A doctor for the Washington University-BJC Health System in St. Louis went viral after creating a video of a dying patient’s “last moments” to urge the public to take COVID-19 seriously.
Dr. Kenneth Remy, a pediatric and adult critical care physician, wants people to know, “This is not fear-mongering. This is real.” His first-person clip uploaded to Twitter last week has since been viewed 121,000 times.
“This is what it looks like when you breathe 40 times a minute, have an oxygen level that’s dipping well below 80. This is what it’s going to look like,” the doctor said.
“I hope that the last moments of your life don’t look like this,” he continues, holding up a laryngoscope and endotracheal tube used for intubation. “Because this is what you’ll see at the end of your life if we don’t start wearing masks when we’re out in public.”
Dr. Remy, 43, spoke exclusively with PEOPLE on Thursday after his video garnered mass attention, saying he felt the need to make it after witnessing a “pretty high mortality in people dying” of the novel coronavirus in ICU units. He hopes the video will emphasize how important it is to social distance, wear masks, and other safety measures to lessen the spread of the virus.
“The only way I know how to keep people alive, to keep people safe, is that they don’t get the disease in the first place,” he says. “I really don’t want to continue calling families to let them know that their loved ones — who were otherwise healthy a week ago — are now dead.”

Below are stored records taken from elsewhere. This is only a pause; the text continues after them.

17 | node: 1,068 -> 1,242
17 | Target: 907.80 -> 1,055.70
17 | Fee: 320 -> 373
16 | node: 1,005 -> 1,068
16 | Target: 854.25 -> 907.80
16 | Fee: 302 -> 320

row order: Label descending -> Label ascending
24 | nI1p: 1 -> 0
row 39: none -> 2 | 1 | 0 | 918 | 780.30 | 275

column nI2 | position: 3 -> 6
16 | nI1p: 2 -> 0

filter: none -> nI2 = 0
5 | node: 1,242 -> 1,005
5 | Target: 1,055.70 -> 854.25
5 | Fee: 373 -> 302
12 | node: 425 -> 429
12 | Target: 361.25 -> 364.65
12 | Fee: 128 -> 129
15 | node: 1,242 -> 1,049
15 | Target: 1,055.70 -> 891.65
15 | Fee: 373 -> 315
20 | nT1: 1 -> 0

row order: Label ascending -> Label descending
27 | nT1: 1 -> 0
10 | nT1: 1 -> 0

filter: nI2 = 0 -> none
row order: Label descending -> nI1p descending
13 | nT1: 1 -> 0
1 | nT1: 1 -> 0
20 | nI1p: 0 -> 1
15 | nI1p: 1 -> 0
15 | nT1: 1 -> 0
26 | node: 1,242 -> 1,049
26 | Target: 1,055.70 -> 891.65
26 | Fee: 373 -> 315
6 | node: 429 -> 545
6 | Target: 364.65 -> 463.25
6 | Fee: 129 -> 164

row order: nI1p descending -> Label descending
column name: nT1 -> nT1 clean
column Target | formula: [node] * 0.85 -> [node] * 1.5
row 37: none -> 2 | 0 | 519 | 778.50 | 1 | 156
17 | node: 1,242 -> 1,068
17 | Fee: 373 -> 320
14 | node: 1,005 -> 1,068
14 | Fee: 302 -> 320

The doctor has treated over 1,000 patients who contracted the virus and has had to intubate 100 of those patients during the pandemic. He says he’s seen 50-60 patients die due to COVID-19.
“To be perfectly candid, I fully recognize that restricting the way we conduct our lives right now has been exceedingly difficult and uncomfortable,” Remy says. “But you know what is really uncomfortable? Not being able to breathe. Not being able to leave an intensive care unit. What’s really uncomfortable is being vulnerable in a bed, where someone is putting a plastic tube down your throat to help you, and you may not survive.”
“Once you get into a situation in the intensive care unit where you wear a breathing tube, your mortality rate goes way up,” he adds, also saying he’s fearful that the numbers will go up due to the holidays, which will cause more strain on healthcare systems and its staffers.
He is doing what he can not to bring the virus home to his wife and four children. “The truth is every time I intubate or perform CPR on a person with COVID, I’m a little nervous of getting the disease,” he says. “I can’t tell you enough how that fear is real for me and all of my colleagues. It seems odd, but the thought of potentially transmitting the disease inadvertently to those that I love the most in this world [while] doing the job that I have wanted to do since I was five years old is frankly terrifying.”